In the final story map, Leia writes: “This project was inspired by loss. It was meant to be a creative response to loss. Fatigued by the constant tragedy porn documenting percentages of species extirpation, of critical habitat destroyed, I longed to be a body in the world not overcome with grief and sorrow, but pledged to tending to and noticing. The phenomenologists tell us that the central structure of an experience is its intentionality. Every experience is directed towards some object, is about some thing. When we bring our consciousness to the world, fully awake and in our body, we offer the world the gift of our intention and attention.”

This year, the piñon in northern New Mexico, the ones that had survived the die-off and the new ones that have since sprouted—bloomed, which happens once every four to seven years. Leia’s beautiful photograph “New piñon cone” in the third story map offers promise in the midst of our troubled time. I take a moment to honor her commitment and thank her for the gift that resulted from sincere engagement.

Leia Barnett works in large landscape conservation for WildEarth Guardians.
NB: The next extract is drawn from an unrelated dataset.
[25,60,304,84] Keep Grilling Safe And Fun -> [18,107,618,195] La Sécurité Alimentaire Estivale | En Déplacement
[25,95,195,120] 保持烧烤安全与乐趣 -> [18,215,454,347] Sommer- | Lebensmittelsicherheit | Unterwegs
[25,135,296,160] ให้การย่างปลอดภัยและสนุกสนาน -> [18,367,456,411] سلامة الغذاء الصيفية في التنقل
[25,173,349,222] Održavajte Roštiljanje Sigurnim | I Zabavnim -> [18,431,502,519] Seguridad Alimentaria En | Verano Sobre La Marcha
She was born and raised in the piñon-juniper foothills of the Sangre de Cristo mountains in northern New Mexico.  She graduated in 2019 from the University of New Mexico with a degree in cultural anthropology, and continues to strive to practice an anthropology beyond the human. Her writing appears regularly on CounterPunch and on WildEarth Guardians’ blog.

As the “United Nations Decade on Biodiversity, 2011-2020” comes to a close and we look forward to the New Year, I have no doubt that Congresswoman Haaland in her new role as the Secretary of Interior (following Senate confirmation) will make mitigating the intensifying biodiversity crisis a top priority at Interior, alongside the necessary work on mitigating the climate crisis. We wish her well and pledge our support.

I wish everyone a safe and joyous winter break!